• Acta Neurochir. Suppl. · Jan 2005

    Review

    Neurosurgery and the intracranial venous system.

    • M Sindou, J Auque, and E Jouanneau.
    • Department of Neurosurgery, Hopital Neurologique, University of Lyon, Lyon, France. marc.sindou@chu-lyon.fr
    • Acta Neurochir. Suppl. 2005 Jan 1;94:167-75.

    Abstract1) Numerous of the so-called "unpredictable" post-operative complications are likely to be related to the lack of prevention or non-recognition of venous problems, especially damages to the dangerous venous structures, namely: the major dural sinuses, the deep cerebral veins and some of the dominant superficial veins like the vein of Labbé. 2) Tumors invading the major dural sinuses (superior sagittal sinus, torcular, transverse sinus)--especially meningiomas--leave the surgeon confronted with a dilemma: leave the fragment invading the sinus and have a higher risk of recurrence, or attempt at total removal with or without venous reconstruction and expose the patient to a potentially greater operative danger.
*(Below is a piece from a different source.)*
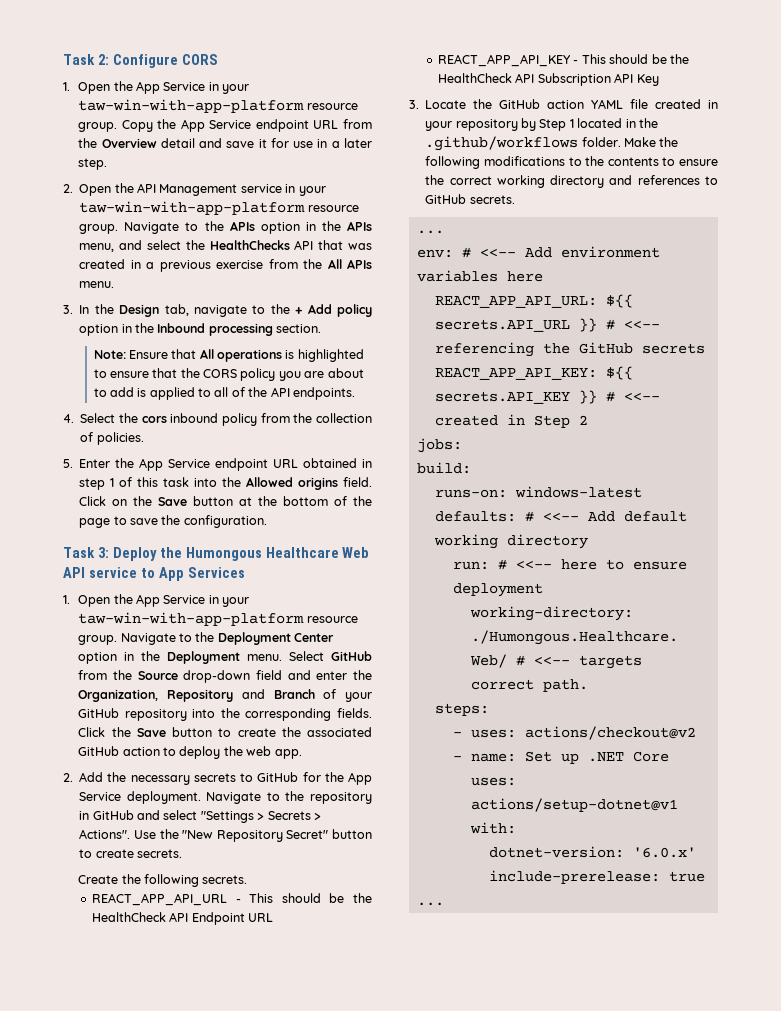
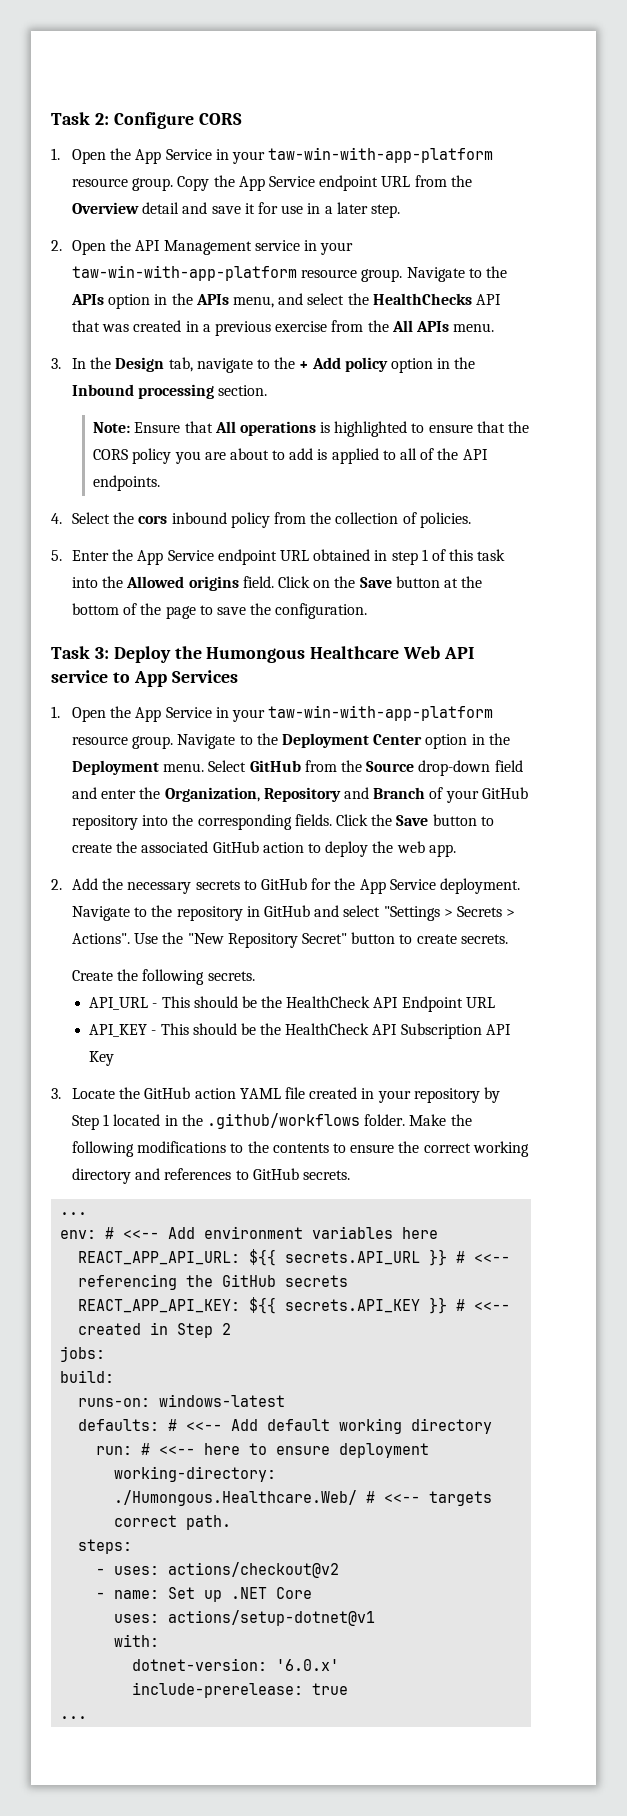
- REACT_APP_API_URL - This should be the HealthCheck API Endpoint URL
+ API_URL - This should be the HealthCheck API Endpoint URL
- REACT_APP_API_KEY - This should be the HealthCheck API Subscription API Key
+ API_KEY - This should be the HealthCheck API Subscription API Key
Such situations have been encountered in 106 patients over the last 25 years. For decision-making, meningiomas were classified into six types according to the degree of sinus invasion. Type 1: meningioma attached to outer surface of the sinus wall; Type II: one lateral recess invaded; Type III: one lateral wall invaded; Type IV: one lateral wall and the roof of the sinus both invaded; Types V and VI: sinus totally occluded, one wall being free of tumor in type V. In brief, our surgical policy was the following: Type I: excision of outer layer and coagulation of dural attachment; Type II: removal of intraluminal fragment through the recess, then repair of the dural defect by resuturing recess. Type III: resection of sinus wall and repair with patch (fascia temporalis). Type IV: resection of both invaded walls and reconstruction of the two resected walls with patch. Type V: this type can be recognized from type VI only by direct surgical exploration of the sinus lumen. Opposite wall to the tumor side is free of tumor, it is possible to reconstruct the two resected walls with patch. Type VI: removal of involved portion of sinus and restoration with venous bypass. 3) As 20% of the patients presenting with manifestations of intracranial hypertension due to occlusion of posterior third of the superior sagittal sinus, torcular, predominant lateral sinus or internal jugular vein(s) develop severe intracranial hypertension, venous revascularisation by sino-jugular bypass--implanted proximally to the occlusion and directed to the jugular venous system (external or internal jugular vein)--can be a solution.